As described above, the present invention provides a transistor emitter whose base input is an output signal detection circuit output of an equalization amplifier connected with an APD electric signal as an input, a resistor,
It has a variable resistor, a diode, and a clamp circuit composed of a transistor, and since it is connected to the input of the DC / DC conversion circuit by Wired-OR connection, the influence of the output impedance of the DC / DC conversion circuit is reduced, The dynamic range of the optical receiver is increased, and the maximum light receiving sensitivity is significantly improved.

[Brief description of drawings]

FIG. 1 is a circuit diagram showing an embodiment of the present invention, FIG. 2 is a circuit diagram of a bias control circuit according to the prior art, and FIG. 3 is a diagram showing a relationship between an APD bias voltage and an optical input power. 1 ... Avalanche photodiode (APD), 2 ...
Equalizing amplifier, 3 ... DC / DC conversion circuit, 4 ... resistor, 5
... transistor, 6 ... diode, 7 ... resistor,
8 ... Variable resistor, 9 ... Diode, 10 ... Capacitor, 11 ... Transistor, 12 ... APD bias voltage, 13
...... Clamp circuit, 14 …… Output signal amplitude detection circuit, I ₁ …
... APD current, a ... power supply voltage terminal, b ... gain control voltage input point, c ... DC / DC conversion circuit input point, d ... DC / DC conversion circuit output point, in Fig. 3, line 1: The relationship between the optical input power and the APD bias voltage when the APD obtains the optimum current multiplication factor with the minimum photosensitivity, line 2: the level at which the APD bias voltage is kept constant in the circuit diagrams of the conventional and the present invention, Line 3: APD bias voltage drop level in the conventional circuit diagram, Line 4: APD bias voltage drop level in the circuit diagram of the present invention, Line 5: Attempts to keep the APD bias voltage constant in the conventional and inventive circuit diagrams. , And the level when the output impedance of the DC / DC conversion circuit is zero, 6 ... the maximum photosensitivity when only the gain control circuit is used, 7 ...
Maximum light receiving sensitivity in the conventional circuit, 8 ... Maximum light receiving sensitivity in the circuit of the present invention, 9 ... APD is the lowest level of the APD bias voltage to obtain the required response speed.

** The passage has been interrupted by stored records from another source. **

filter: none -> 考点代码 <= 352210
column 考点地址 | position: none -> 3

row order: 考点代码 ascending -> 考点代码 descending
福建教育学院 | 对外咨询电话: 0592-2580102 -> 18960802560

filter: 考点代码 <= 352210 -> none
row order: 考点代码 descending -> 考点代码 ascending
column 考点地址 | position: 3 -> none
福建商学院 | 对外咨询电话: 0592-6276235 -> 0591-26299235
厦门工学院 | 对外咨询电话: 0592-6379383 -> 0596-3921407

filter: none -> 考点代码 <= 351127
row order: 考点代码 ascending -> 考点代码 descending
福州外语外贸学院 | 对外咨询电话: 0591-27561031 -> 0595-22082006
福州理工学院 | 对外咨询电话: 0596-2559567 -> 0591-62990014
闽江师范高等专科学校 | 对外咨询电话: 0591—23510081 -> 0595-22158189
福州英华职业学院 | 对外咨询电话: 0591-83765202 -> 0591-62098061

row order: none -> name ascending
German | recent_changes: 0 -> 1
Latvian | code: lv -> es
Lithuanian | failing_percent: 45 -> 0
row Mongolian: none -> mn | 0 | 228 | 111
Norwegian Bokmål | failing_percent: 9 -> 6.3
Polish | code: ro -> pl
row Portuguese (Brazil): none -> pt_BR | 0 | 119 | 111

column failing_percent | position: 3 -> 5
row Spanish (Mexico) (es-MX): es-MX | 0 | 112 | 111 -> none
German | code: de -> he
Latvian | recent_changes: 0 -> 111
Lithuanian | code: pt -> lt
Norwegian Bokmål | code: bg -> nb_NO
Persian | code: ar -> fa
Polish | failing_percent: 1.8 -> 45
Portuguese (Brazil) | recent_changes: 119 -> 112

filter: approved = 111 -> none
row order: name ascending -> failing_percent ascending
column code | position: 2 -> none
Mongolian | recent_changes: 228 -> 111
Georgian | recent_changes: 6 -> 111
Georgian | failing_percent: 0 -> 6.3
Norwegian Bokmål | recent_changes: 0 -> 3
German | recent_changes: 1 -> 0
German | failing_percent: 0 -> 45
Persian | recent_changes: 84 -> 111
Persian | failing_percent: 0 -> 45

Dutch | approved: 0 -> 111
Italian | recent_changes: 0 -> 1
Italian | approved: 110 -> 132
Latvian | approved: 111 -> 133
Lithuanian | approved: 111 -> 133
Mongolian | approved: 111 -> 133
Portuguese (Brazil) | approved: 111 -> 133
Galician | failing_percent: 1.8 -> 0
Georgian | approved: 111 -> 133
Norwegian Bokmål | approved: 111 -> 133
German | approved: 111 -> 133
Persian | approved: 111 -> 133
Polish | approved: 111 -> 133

──────────────────────────────────────────────────続 き Continued on the front page (51) Int.Cl. ⁶ Identification code Agency reference number FI Technical display location H04B 10/26 10/28

Claims (1)

[Scope of utility model registration request] 1. An optical signal receiving circuit using an avalanche photodiode as an optical-electrical conversion element for converting an optical signal into an electric signal, wherein the electric output signal of the avalanche photodiode is detected to detect an output signal amplitude of an equalizing amplifier. A circuit, a DC / DC conversion circuit for supplying a bias voltage to the avalanche photodiode, a first transistor having the detection circuit output as a base input, and a sliding terminal of a variable resistor connected to a second base A clamp circuit composed of a transistor, the emitters of the first transistor and the second transistor are connected to each other, and are connected to the input of the DC / DC conversion circuit, the optical input power of the optical signal The bias voltage is decreased and the gain of the equalizing amplifier is changed according to the increase of Balun Chez photodiode bias voltage control circuit.